Una asignatura pendiente es la reforma del artículo 67 de la Constitución que prohíbe el financiamiento de las asociaciones de fines políticos con fondos provenientes del Estado e incluso elimina la figura de los partidos políticos del texto. Pririvatizando así la democracia y la política, estableciendo una relación perversa donde el Estado es el partido y el partido es el Estado. Partido único, pensamiento único y líder único. La hegemonía revolucionaria contra la democracia y la legalidad.

Una de las principales características del populismo impuesto por Chávez y Maduro ha sido la utilización de la chequera petrolera de manera abusiva e ilegal en un ejercicio del poder absolutamente irresponsable: promesas incumplidas, imposición de la política “a los realazos”, como bien lo describe la historiadora Margarita López Maya. Se trata de “la utopía del millonario”, una especie de “Don Regalón” que convierte las finanzas públicas en su hacienda particular, disponiendo de la riqueza de todos los venezolanos a su antojo.

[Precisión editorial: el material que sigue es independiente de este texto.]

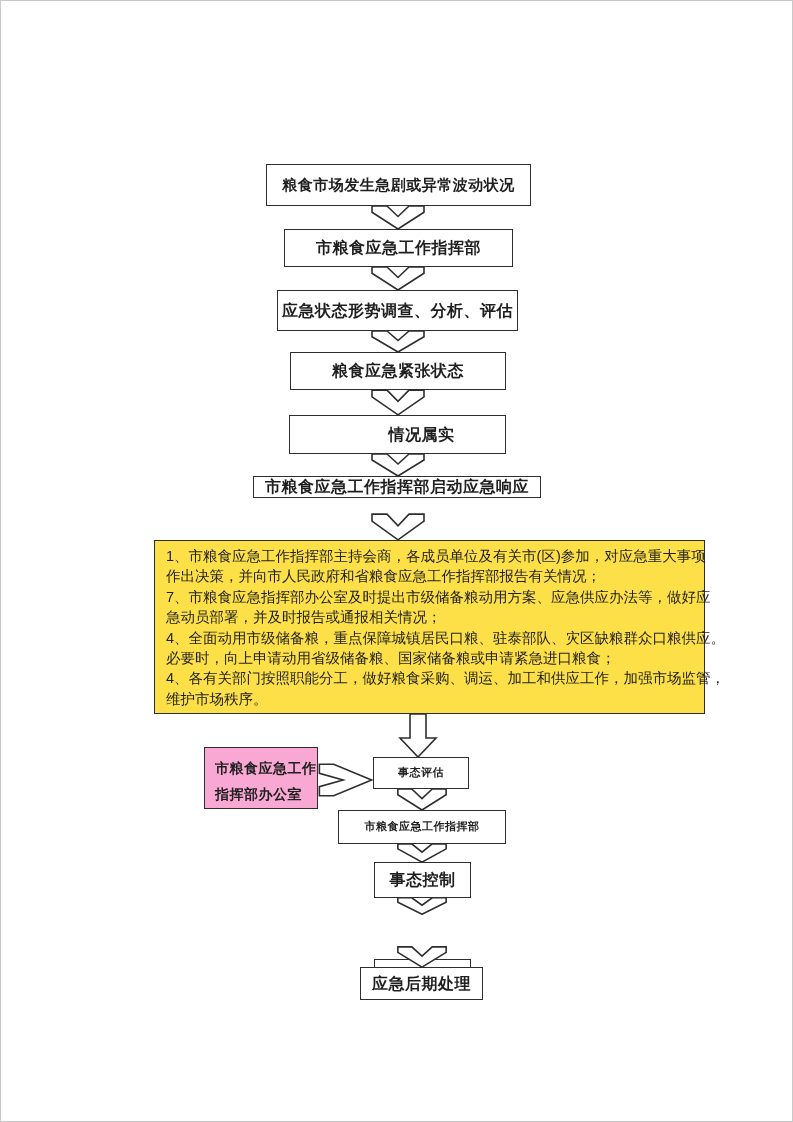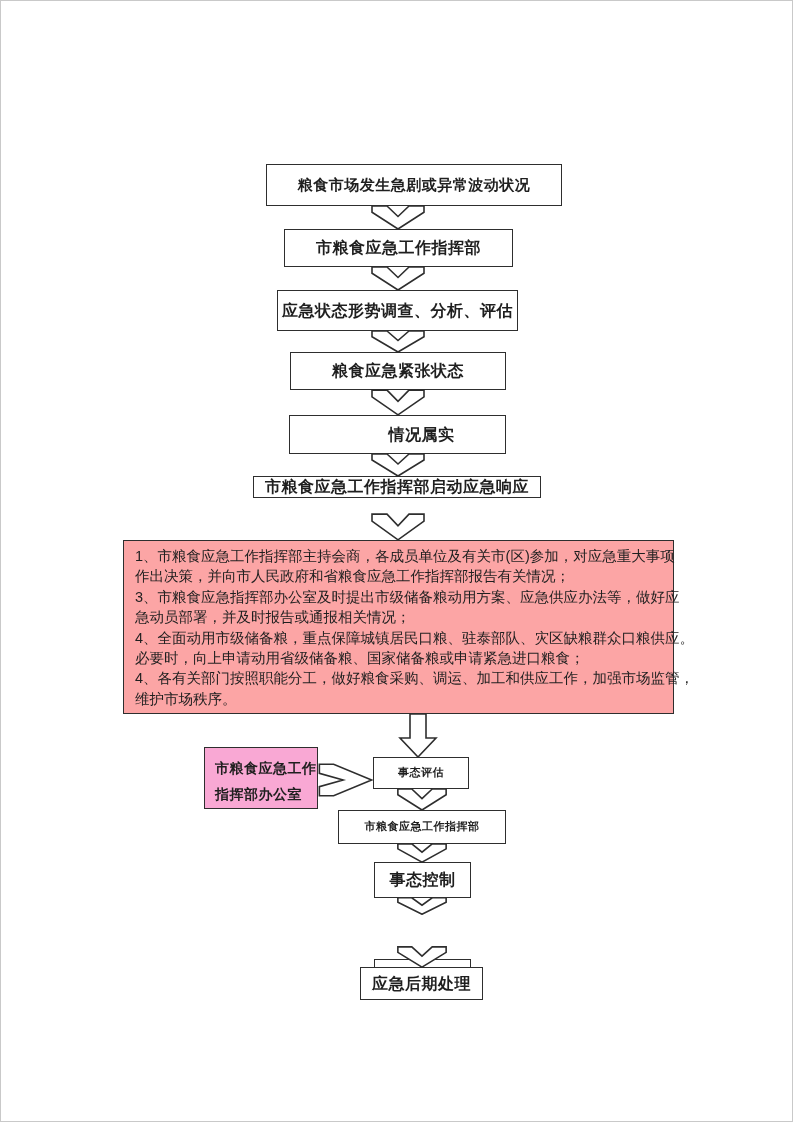--- a/index.html
+++ b/index.html
@@ -59,7 +59,7 @@
 
 <div class="page">
 
-  <div class="node" style="left:265px;top:163px;width:296px;height:42px;font-size:15px;">粮食市场发生急剧或异常波动状况</div>
+  <div class="node" style="left:265px;top:163px;width:265px;height:42px;font-size:15px;">粮食市场发生急剧或异常波动状况</div>
 
   <div class="arrow" style="left:369px;top:204px;width:56px;height:25px;">
     <svg viewBox="0 0 56 24" preserveAspectRatio="none">

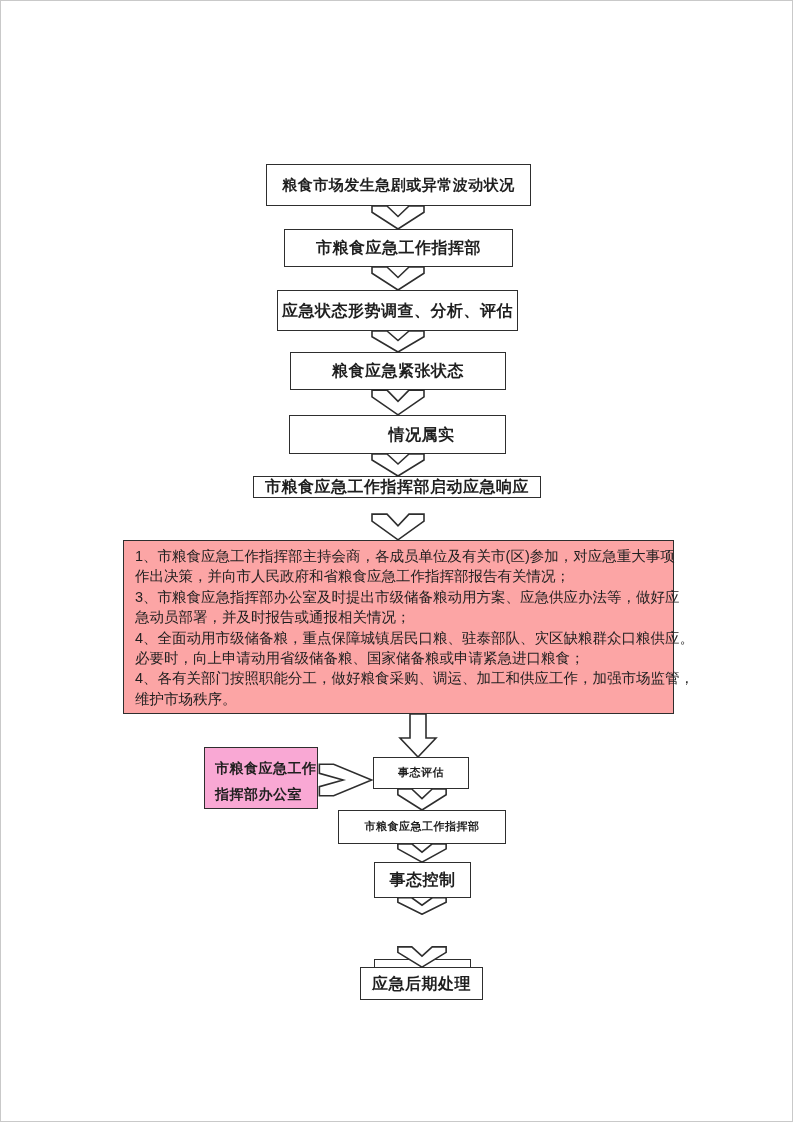--- a/index.html
+++ b/index.html
@@ -32,11 +32,12 @@
     position:absolute;
     box-sizing:border-box;
     border:1.5px solid #2e2e2e;
-    background:#fca5a5;
+    background:#fde047;
     padding:5px 10px 0 11px;
     font-size:14.5px;
     font-weight:500;
     letter-spacing:0;
+    margin-left:31px;
   }
   .measures .mline{
     line-height:20.4px;

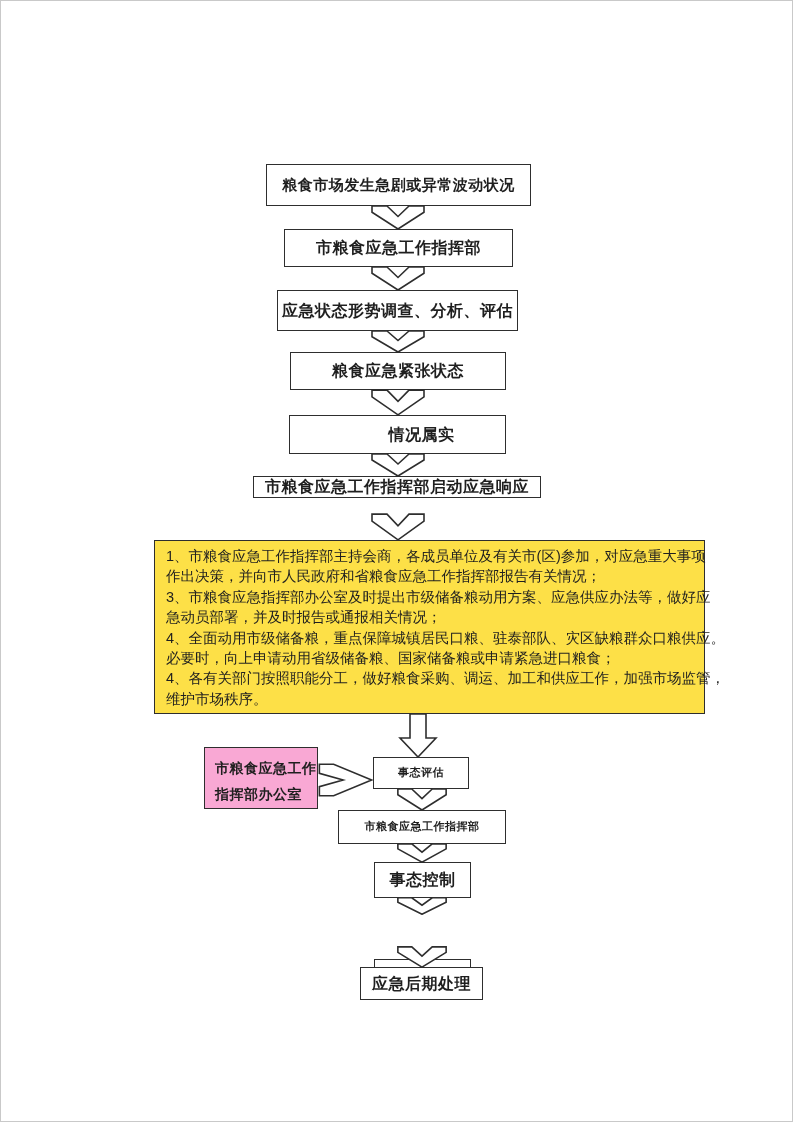--- a/index.html
+++ b/index.html
@@ -111,7 +111,7 @@
   <div class="measures" style="left:122px;top:539px;width:551px;height:174px;">
     <div class="mline">1、市粮食应急工作指挥部主持会商，各成员单位及有关市(区)参加，对应急重大事项</div>
     <div class="mline">作出决策，并向市人民政府和省粮食应急工作指挥部报告有关情况；</div>
-    <div class="mline">3、市粮食应急指挥部办公室及时提出市级储备粮动用方案、应急供应办法等，做好应</div>
+    <div class="mline">7、市粮食应急指挥部办公室及时提出市级储备粮动用方案、应急供应办法等，做好应</div>
     <div class="mline">急动员部署，并及时报告或通报相关情况；</div>
     <div class="mline">4、全面动用市级储备粮，重点保障城镇居民口粮、驻泰部队、灾区缺粮群众口粮供应。</div>
     <div class="mline">必要时，向上申请动用省级储备粮、国家储备粮或申请紧急进口粮食；</div>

Así surgieron personajes como el teniente Alejandro Andrade que de ser un humilde militar responsable de finanzas de Psuv pasó a tesorero nacional, viceministro de finanzas y presidente del Fondo Único Social. De gestor del financiamiento de la revolución se transformó - vía sobornos millonarios - en un ostentoso boliburgués, como quedó demostrado con su colaboración y declaración ante un tribunal de EEUU que a pesar de ello, lo condenó a diez años de prisión.

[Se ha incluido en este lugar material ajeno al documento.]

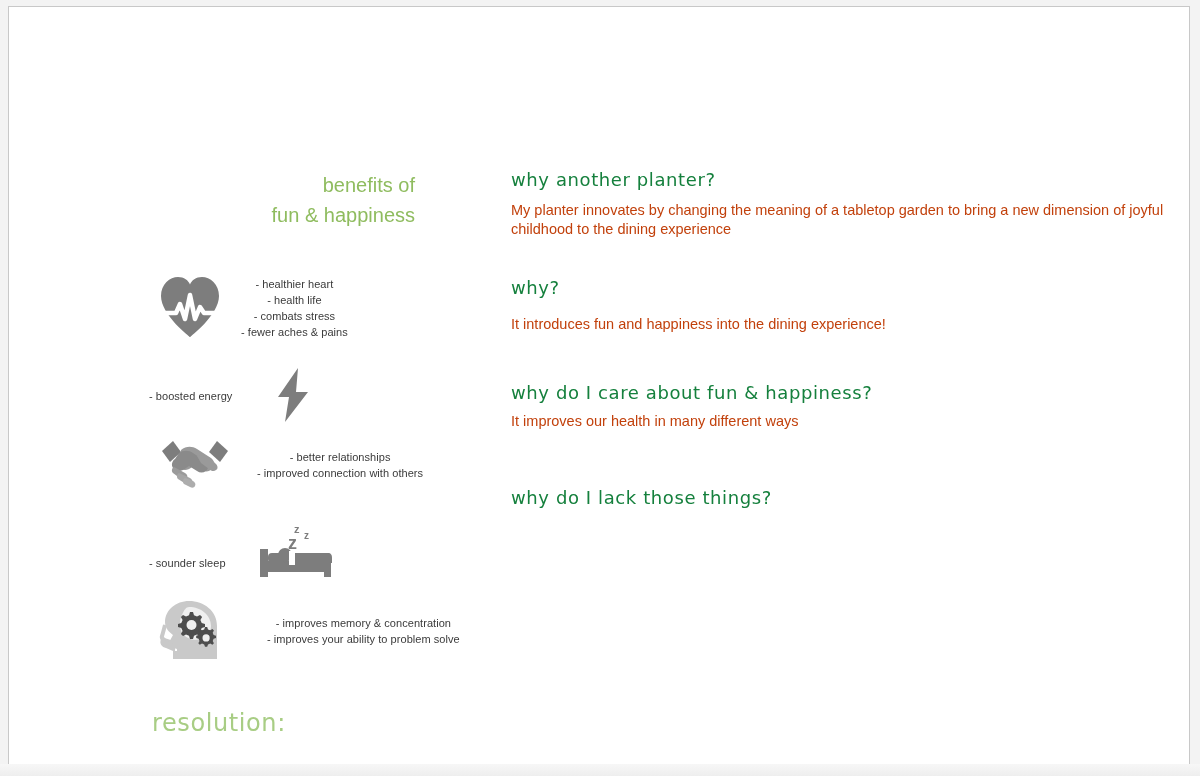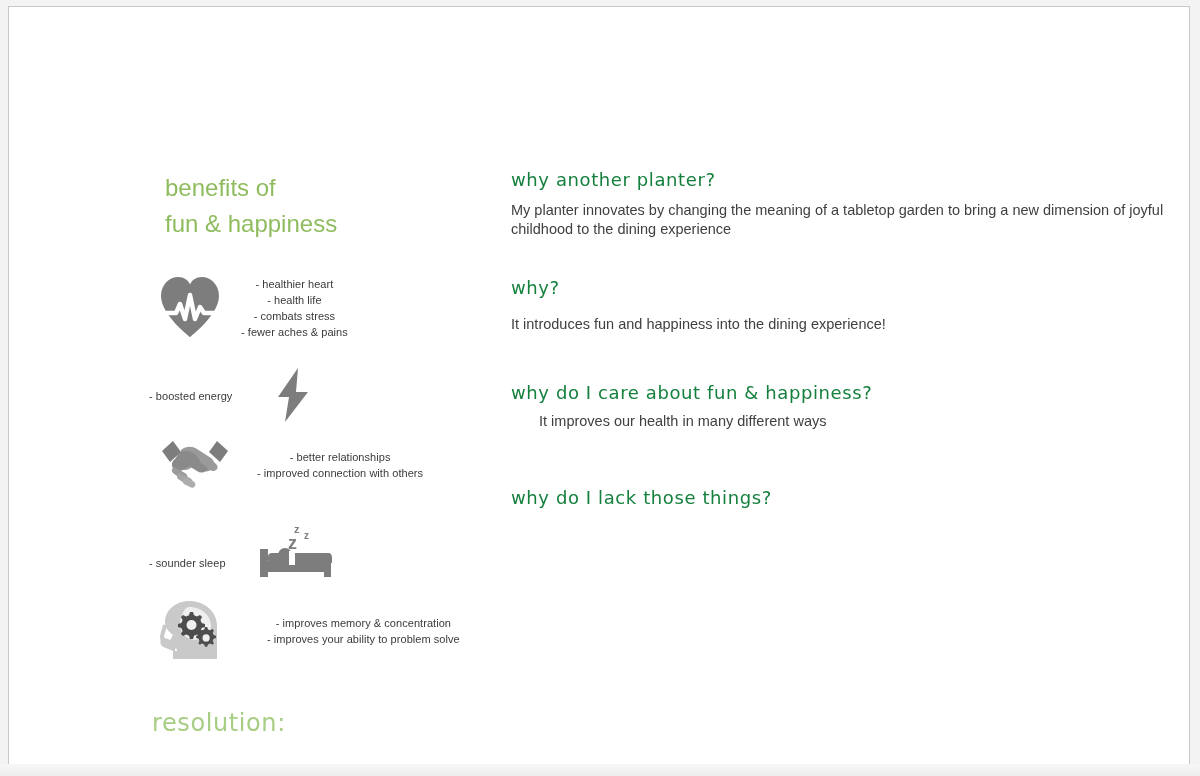--- a/index.html
+++ b/index.html
@@ -56,8 +56,8 @@
     left: 156px;
     top: 163px;
     width: 250px;
-    text-align: left;
-    font-size: 24px;
+    text-align: right;
+    font-size: 20px;
     line-height: 1.52;
     color: #8fbc5f;
   }

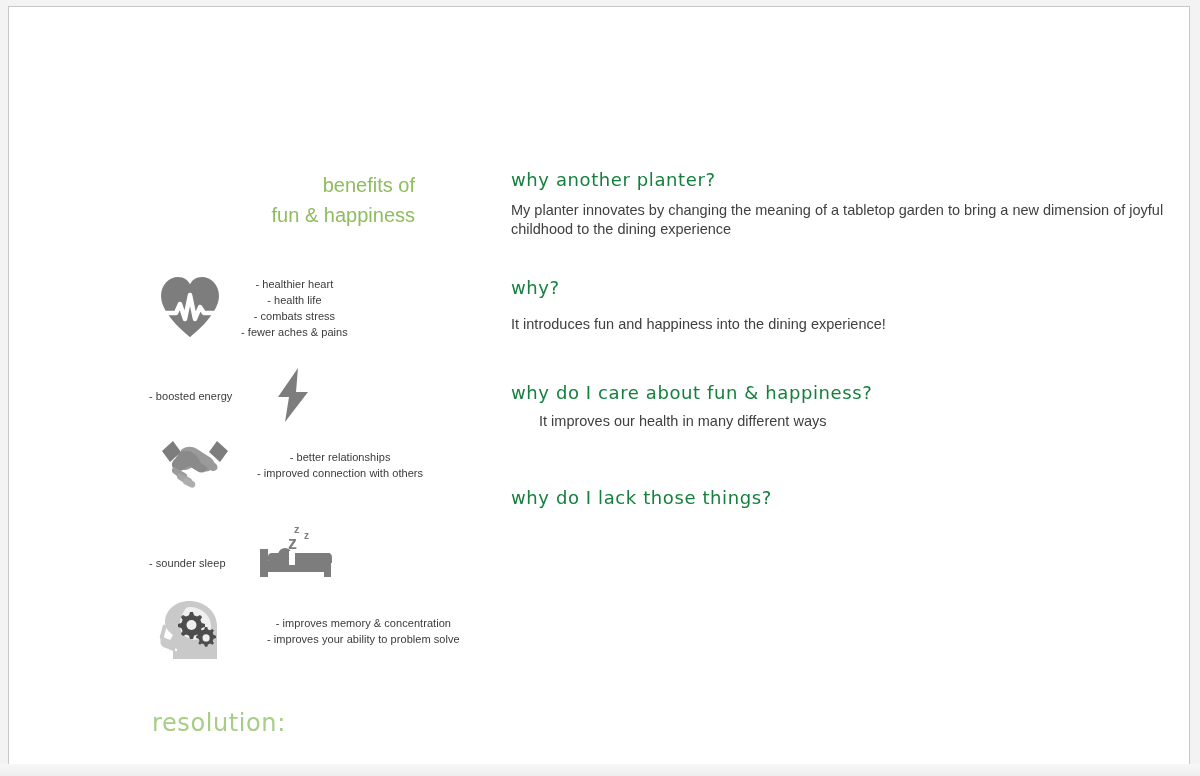--- a/index.html
+++ b/index.html
@@ -86,7 +86,7 @@
   }
   .qa-body {
     font-size: 14.5px;
-    color: #404040;
+    color: #c2410c;
     line-height: 1.35;
     margin-top: 10px;
   }

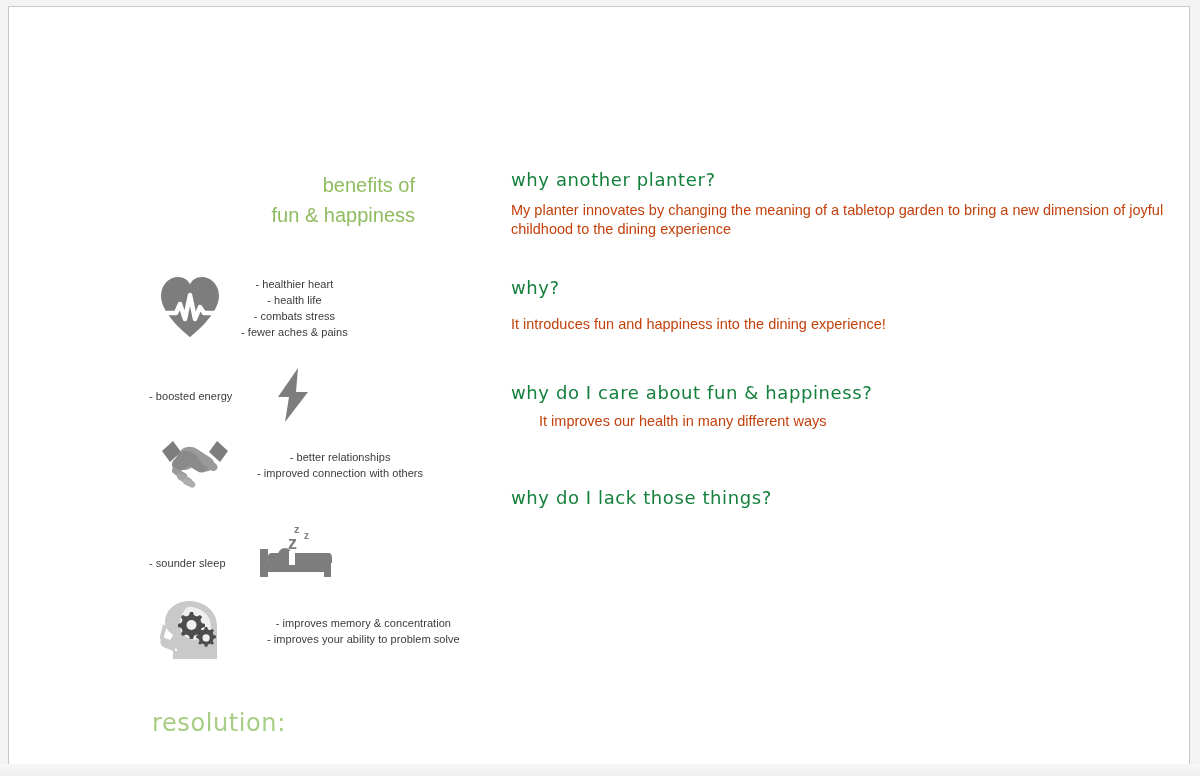--- a/index.html
+++ b/index.html
@@ -231,7 +231,7 @@
 
   <div class="qa-block" style="top:375px;">
     <div class="qa-head script">why do I care about fun &amp; happiness?</div>
-    <div class="qa-body" style="margin-top:8px;margin-left:28px;">
+    <div class="qa-body" style="margin-top:8px;">
       <p>It improves our health in many different ways</p>
     </div>
   </div>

El binomio corrupción política y económica constituye la llave que abre la puerta a la violación de los derechos humanos y de la mayoría de las actividades criminales que azotan a nuestro pueblo. Otro ejemplo es el caso de la constructora brasileña Odebrecht y el impacto que ha tenido en la estabilidad política de la región con el enjuiciamiento de ministros y presidentes.

Y es que, como hemos dicho, el fenómeno de la corrupción política que se adueñó de Venezuela no es más que la privatización del Estado, es decir, el poder al servicio de los enchufados, de un capitalismo de Estado donde unos pocos privatizan lo que es de todos y socializan la pobreza.

En el debate realizado el pasado martes, la AN designó una comisión especial para auditar el saqueo que ha sufrido Venezuela e impulsar la necesidad de recuperar lo robado. Queda pendiente la aprobación de una ley para el financiamiento de los partidos como garantía de una democracia transparente.